“Can an independent candidate like RFK Jr. win the presidency?” [updated]

There is much that’s accurate in this explainer in The Washington Post. But there is one sentence that jumped out to me as highly inaccurate and misleading: “For much of U.S. history, there were more than two major political parties, and that could emerge again.” That’s just not true. To be sure, third (and fourth, etc.) parties have attempted to compete against the two dominant parties since fairly early in the nineteenth century, and the upstart Republican Party was able to replace the Whigs as the second dominant party before the Civil War. But never has there been a period when three or more “major political parties” have been competitive amongst each other at the same time. The closest the nation came to that was 1912, when Teddy Roosevelt’s Progressive (Bull Moose) party eclipsed the GOP to come in second for the presidency (in both the Electoral College and the national popular vote). But the Progressive Party was not able to sustain itself as a “major” third party. The role of minor parties in the nineteenth century, like the Greenbacks, was much the same as the role of minor parties, like the Greens, today.

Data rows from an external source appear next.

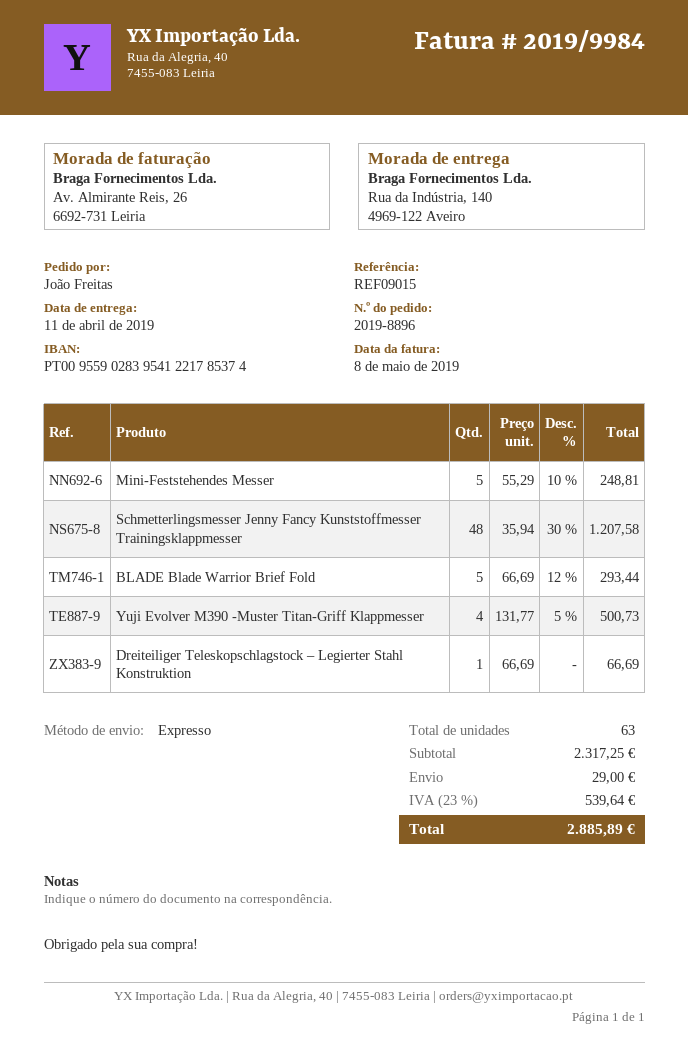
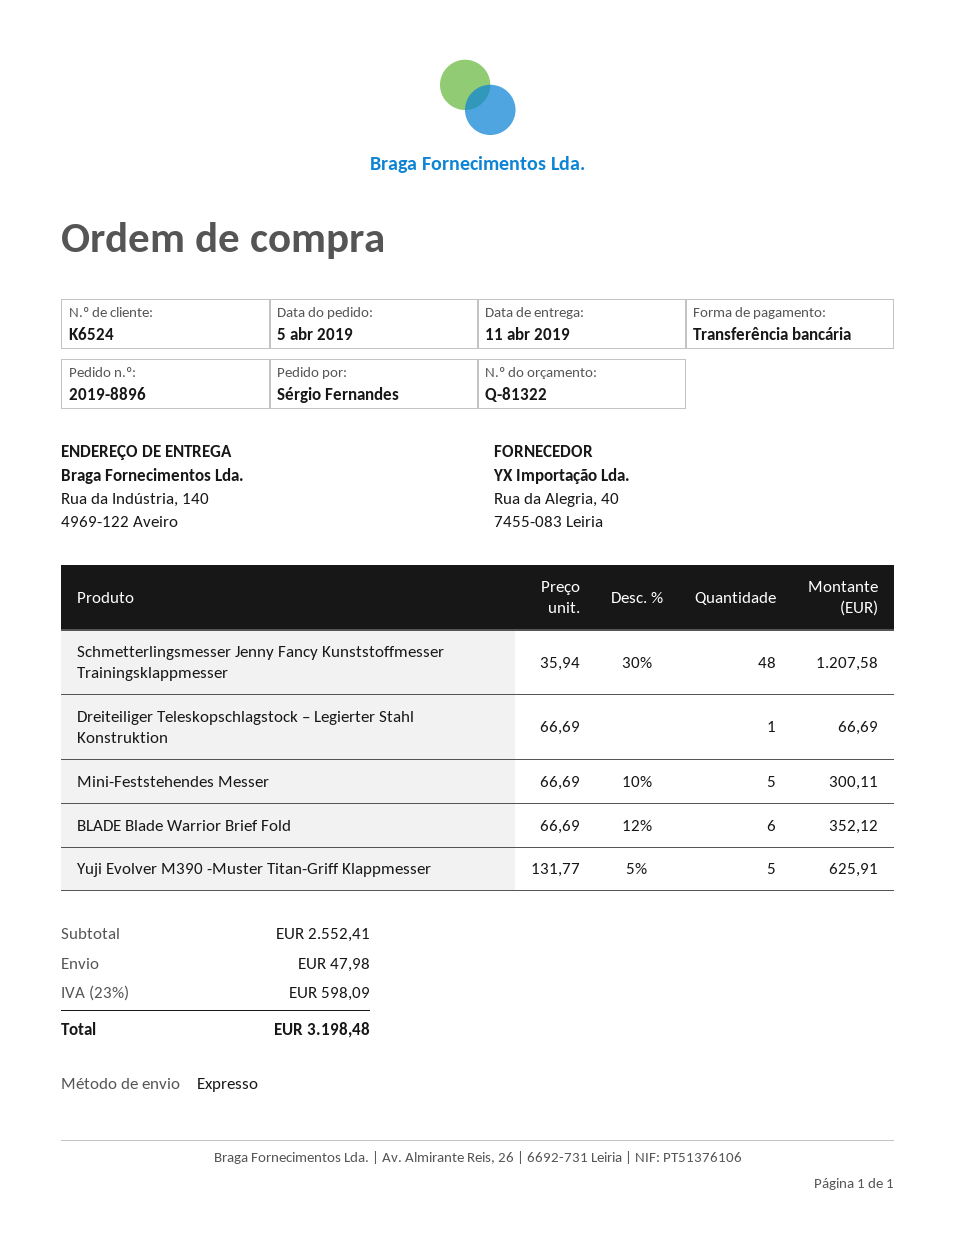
ordered by: João Freitas -> Sérgio Fernandes
Mini-Feststehendes Messer: 5 x 55.29 - 10% = 248.81 -> 5 x 66.69 - 10% = 300.11
BLADE Blade Warrior Brief Fold: 5 x 66.69 - 12% = 293.44 -> 6 x 66.69 - 12% = 352.12
Yuji Evolver M390 -Muster Titan-Griff Klappmesser: 4 x 131.77 - 5% = 500.73 -> 5 x 131.77 - 5% = 625.91
subtotal: 2317.25 -> 2552.41
shipping: 29.00 -> 47.98
tax: 23% = 539.64 -> 23% = 598.09
total: 2885.89 -> 3198.48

The Post’s explainer correctly observes that the “plurality” winner rule that states to award their electoral votes prevents third parties from effectively competing. But the piece fails to discuss the kind of electoral reforms that would enable third parties to compete without simply serving as spoilers for one of the two major parties. Instead, the explainer concludes by saying: “So until there is a popular rejection of the two major parties, or an official divide in one of them, the two-party system dominates.” Instead, a better conclusion would have been something like this: “So unless election laws are changed to adopt procedures that would enable third parties to compete effectively, like various forms of ranked choice voting, the two-party system dominates.”

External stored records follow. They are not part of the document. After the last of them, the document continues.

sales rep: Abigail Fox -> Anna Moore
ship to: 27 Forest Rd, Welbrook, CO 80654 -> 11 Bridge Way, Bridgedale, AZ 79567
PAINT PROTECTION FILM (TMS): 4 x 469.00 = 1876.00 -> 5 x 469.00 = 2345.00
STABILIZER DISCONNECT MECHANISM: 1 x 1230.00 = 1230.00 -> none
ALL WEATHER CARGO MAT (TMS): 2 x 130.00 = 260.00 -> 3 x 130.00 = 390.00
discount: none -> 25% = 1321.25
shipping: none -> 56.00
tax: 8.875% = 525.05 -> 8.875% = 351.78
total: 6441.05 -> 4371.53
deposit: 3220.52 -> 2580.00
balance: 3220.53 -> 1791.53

UPDATE: Although this blog post focused on presidential elections, a full assessment of the extent to which a third political party has ever been able to sustain successful electoral competition in the United States for any significant period of time would encompasses an analysis of third parties in congressional as well as presidential elections. One reader of this post correctly observes that in the Thirty-Fourth Congress, elected in 1854, the American (Know Nothing) Party won 51 seats in the House of Representatives, while Democrats won 82 seats, and the “Opposition Party” of former Whigs and future Republicans won 100 seats. This aberrational high-water mark of third-party representation in Congress, I would argue, was a temporary consequence of the transition from the old two-party electoral competition between Democrats and Whigs to the new two-party electoral competition between Democrats and Republicans. Indeed, as a result of the next election in 1856, the American Party’s representation in the House dropped to 14 members (with 132 Democrats and 90 Republicans, plus 1 “Independent Democrat”). I do not think the performance of the Know-Nothings in the 1850s reflects the capacity of a third party to sustain effective electoral competition in the plurality-winner system that became dominant in the Jacksonian era.